C’est le ministre de l’Environnement et de l’Assainissement, Agathane Ag Alassane, qui a défendu ce projet de loi. Contesté par les organisations paysannes et l’opposition parlementaire, ce projet de loi a fait l’objet d’intenses débats à l’Hémicycle. Certains estiment qu’il n’est pas bon pour les paysans et les consommateurs.
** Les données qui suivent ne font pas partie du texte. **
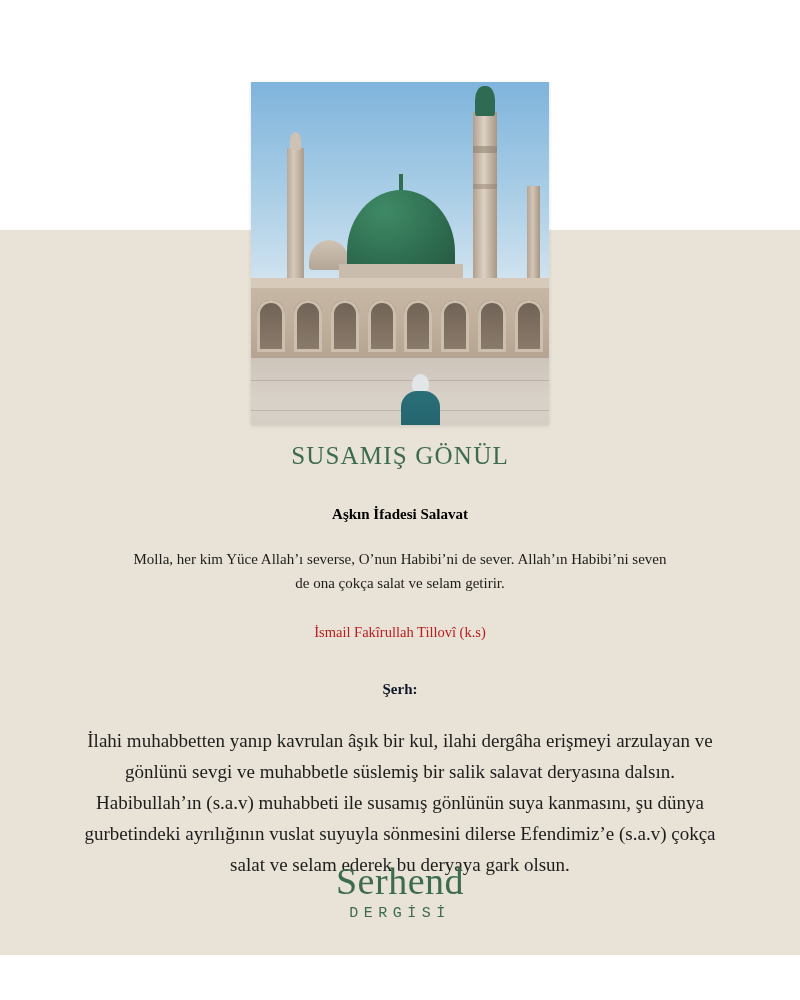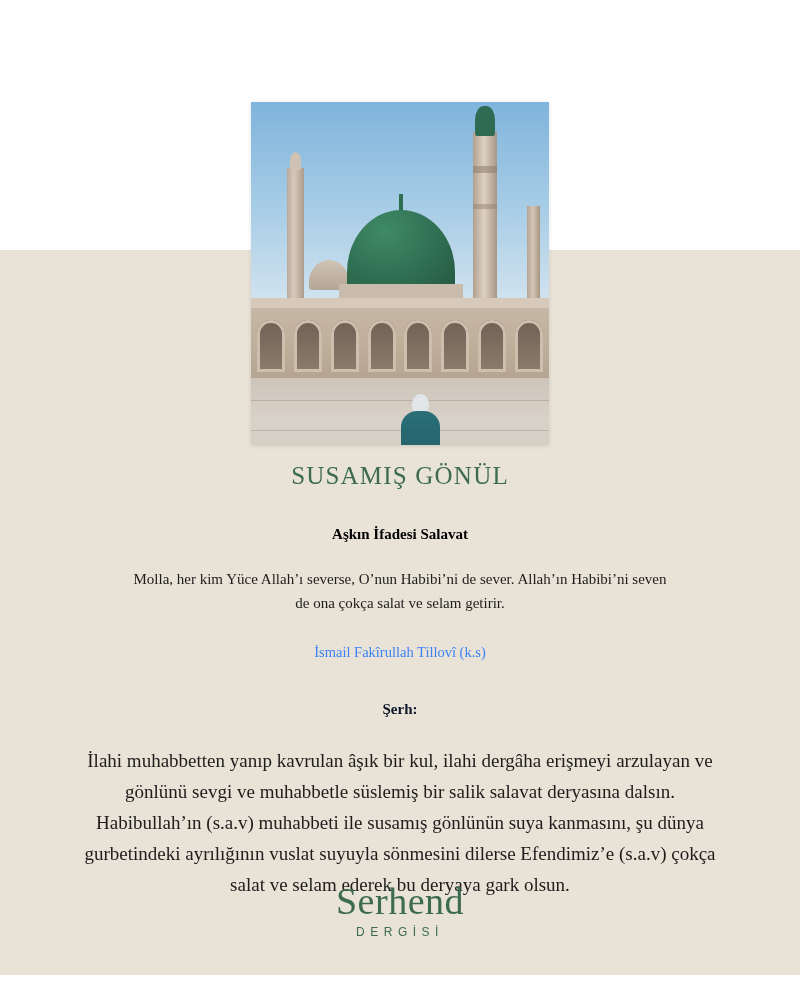--- a/index.html
+++ b/index.html
@@ -11,21 +11,20 @@
     height: 1000px;
     background: #ffffff;
     font-family: "Liberation Serif", serif;
     overflow: hidden;
   }
   .page {
     position: relative;
     width: 800px;
     height: 900px;
     background: #ffffff;
-    margin-top: 20px;
   }
   
   .beige-band {
     position: absolute;
     left: 0;
     top: 230px;
     width: 800px;
     height: 725px;
     background: #e8e2d7;
   }
@@ -226,21 +225,21 @@
     font-size: 15px;
     line-height: 1.62;
     color: #1d1d1b;
     margin: 0 auto 28px auto;
     width: 540px;
     text-align: center;
   }
   .attrib {
     font-family: "Liberation Serif", serif;
     font-size: 14.5px;
-    color: #3b82f6;
+    color: #b91c1c;
     margin: 0 0 40px 0;
   }
   .serh-label {
     font-family: "Liberation Serif", serif;
     font-size: 15px;
     font-weight: bold;
     color: #0f172a;
     margin: 0 0 27px 0;
   }
   .body-text {
@@ -261,22 +260,22 @@
     text-align: center;
   }
   .logo-main {
     font-family: "Liberation Serif", serif;
     font-size: 38px;
     letter-spacing: 0.5px;
     color: #3d6b4f;
     line-height: 1;
   }
   .logo-sub {
-    font-family: Liberation Sans, sans-serif;
-    font-size: 12px;
+    font-family: Liberation Mono, monospace;
+    font-size: 15px;
     letter-spacing: 5.5px;
     color: #3d6b4f;
     margin-top: 5px;
   }
 </style>
 </head>
 <body>
 
 <div class="page">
D’autres soutiennent le contraire en affirmant qu’il permet d’augmenter la quantité et de moderniser l’agriculture.

Le ministre Agathane Ag Alassane a, pour sa part, laissé entendre que la bio-technologie ne concerne pas que l’agriculture. «L’objectif du protocole de Cartagena est de garantir un niveau adéquat de protection pour la biodiversité et la santé humaine dans le transfert, la manipulation et l’utilisation des organismes génétiquement modifiés (OGM) produits par la biotechnologie moderne en mettant l’accent sur les mouvements transfrontaliers».

Il ressort du rapport de la commission du développement rural et de l’environnement que la biotechnologie permet de renforcer les capacités nationales. En dépit de son fort potentiel pour améliorer la production agricole, la biotechnologie moderne connaît peu d’application au Mali.

Le même rapport définit la biosécurité ou sécurité biotechnologique ainsi que suit : il est pour notre pays, une nécessité impérieuse de prendre toutes les mesures nécessaires, pour se mettre à l’abri des risques éventuels liés aux différentes applications de la biotechnologie moderne.

Le but visé par cette loi consécutive à la Convention sur la diversité biologique signée par notre pays, est la conservation de la diversité biologique, l’utilisation durable des ressources naturelles et le partage juste et équitable des avantages découlant de l’exploitation des ressources génétiques.